Branchenverband VDA dringt vor Autogipfel auf baldige Kaufprämien

BERLIN (dpa-AFX) - Vor dem Autogipfel an diesem Dienstag fordert der Branchenverband VDA eine rasche Entscheidung über neue Kaufanreize. "Es muss zeitnah politisch entschieden werden, damit es eine Klarheit im Markt gibt", sagte VDA-Chefin Hildegard Müller der "Welt am Sonntag". Sie betonte, es gebe derzeit eine "doppelte Zurückhaltung". Potenzielle Käufer seien nicht nur durch die Corona-Krise verunsichert. "Sobald eine Debatte stattfindet, ob der Staat mit einer Kaufprämie hilft, warten die Verbraucher natürlich ab, bis die Prämie tatsächlich kommt", sagte Müller.

Die Bundesregierung und Vertreter der Autoindustrie wollen am Dienstag über die angespannte Lage der Branche beraten. Die Nachfrage ist wegen der Corona-Krise eingebrochen. Die Hersteller hoffen auf Hilfe vom Staat in Form neuer Kaufprämien, um die Nachfrage anzukurbeln. Bundeskanzlerin Angela Merkel (CDU) hatte aber deutlich gemacht, bei dem Treffen sei mit keiner Entscheidung über spezielle Anreize für die Branche zu rechnen.

Mit Blick auf Forderungen, Finanzhilfen an Bedingungen etwa zum Klimaschutz zu knüpfen, sagte Müller, die Branche wünsche sich eine "breite Förderung" nicht nur von Elektro- und Hybrid-Autos, sondern auch von Fahrzeugen mit Verbrennungsmotor. "Wir könnten uns aber ein Stufenmodell vorstellen, bei dem bestimmte Antriebe noch zusätzliche Prämien bekommen", sagte die Chefin des Verbands der Automobilindustrie.

Konsumgutscheine, wie sie etwa Verdi-Chef Frank Werneke fordert, lehnte Müller ab. "Die Industrien sind unterschiedlich stark von der Krise betroffen, manche mehr als die Autobranche, aber manche eben auch weniger.
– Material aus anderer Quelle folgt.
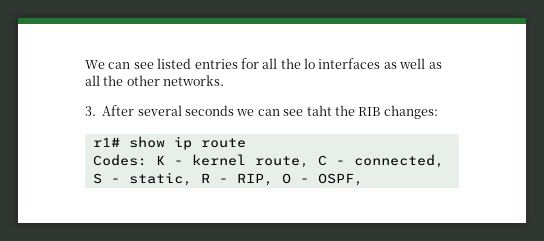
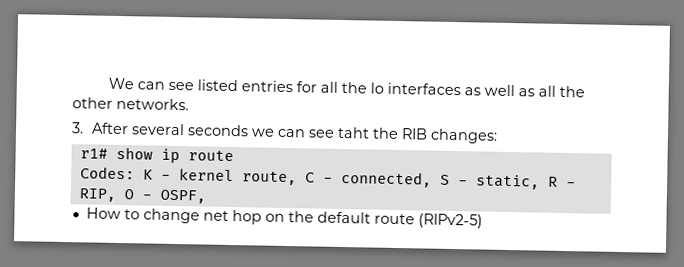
(363, 179) none -> [85,207,483,229] // How to change net hop on the default route (RIPv2-5)

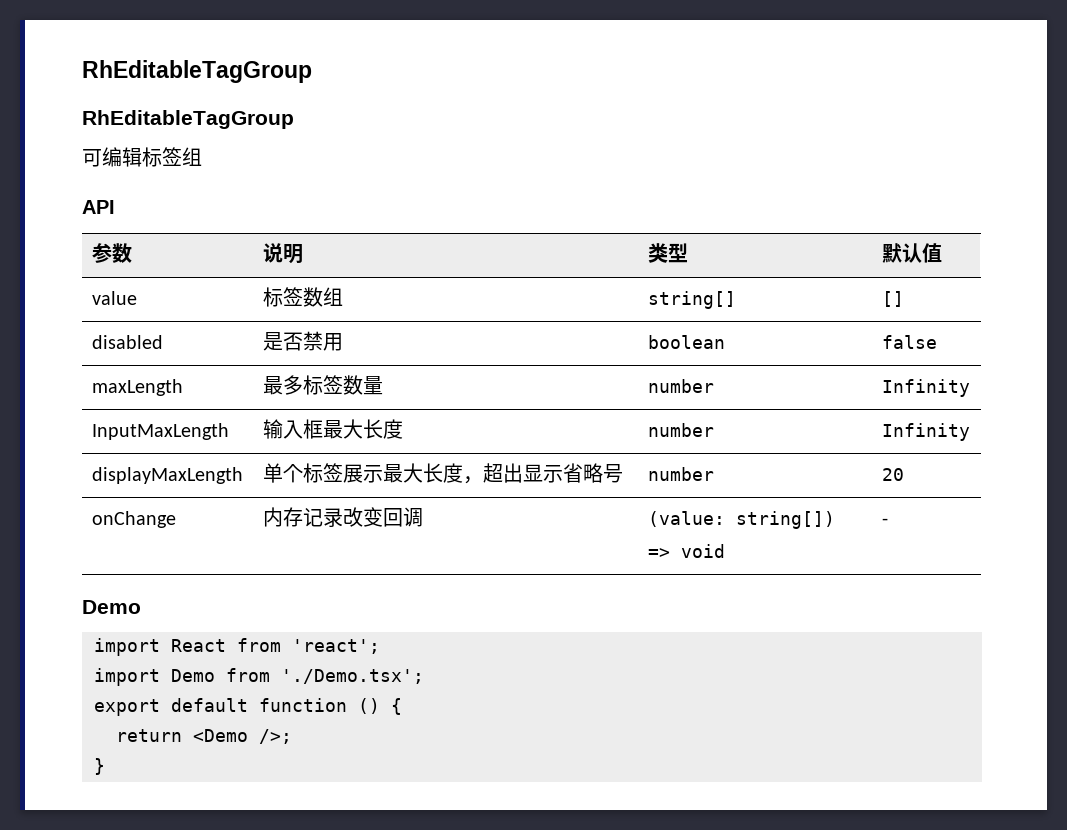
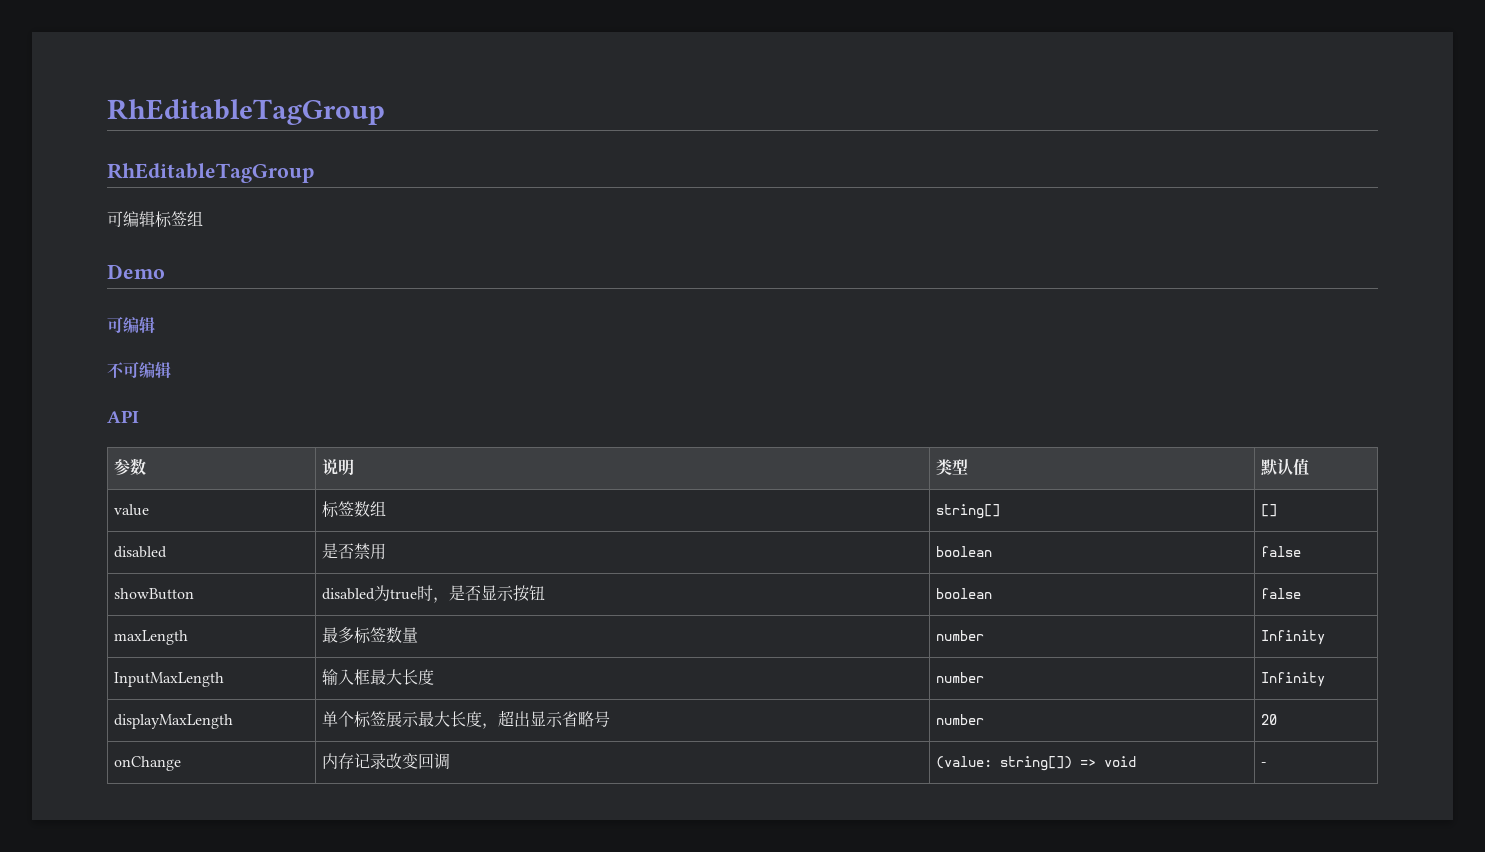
(202, 156) none -> [107,264,165,279] [107,317,155,334] [107,362,171,379] // Demo // 可编辑 // 不可编辑
(937, 342) none -> [113,588,194,600] [321,585,545,603] [935,588,992,599] [1260,588,1301,599] // showButton | disabled为true时，是否显示按钮 | boolean | false
[82,600,141,614] [94,638,380,656] [94,668,424,686] [94,698,402,716] [116,729,292,744] [94,758,105,775] // Demo // import React from 'react'; // import Demo from './Demo.tsx'; // export default function () { // return <Demo />; // } -> (1266, 764) none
Deshalb halte ich wenig von pauschalen Lösungen wie Konsumgutscheinen", sagte sie. "Ich glaube, dass sich jeder Euro, den wir in eine Kaufprämie investieren würden, nach wenigen Monaten mehr als rechnen würde", sagte die VDA-Präsidentin.

Die Autoindustrie ist von der Corona-Pandemie stark betroffen, Hersteller und Zulieferer hatten ihre Produktion vorübergehend stillgelegt und für zahlreiche Mitarbeiter Kurzarbeit beantragt. Das wirkt sich auch finanziell aus: "Selbst in unserem optimistischen Basisszenario, wenn der Hochlauf im Mai gelingt, ist ein Minus von mindestens 20 Prozent für das Gesamtjahr zu erwarten", sagte Müller.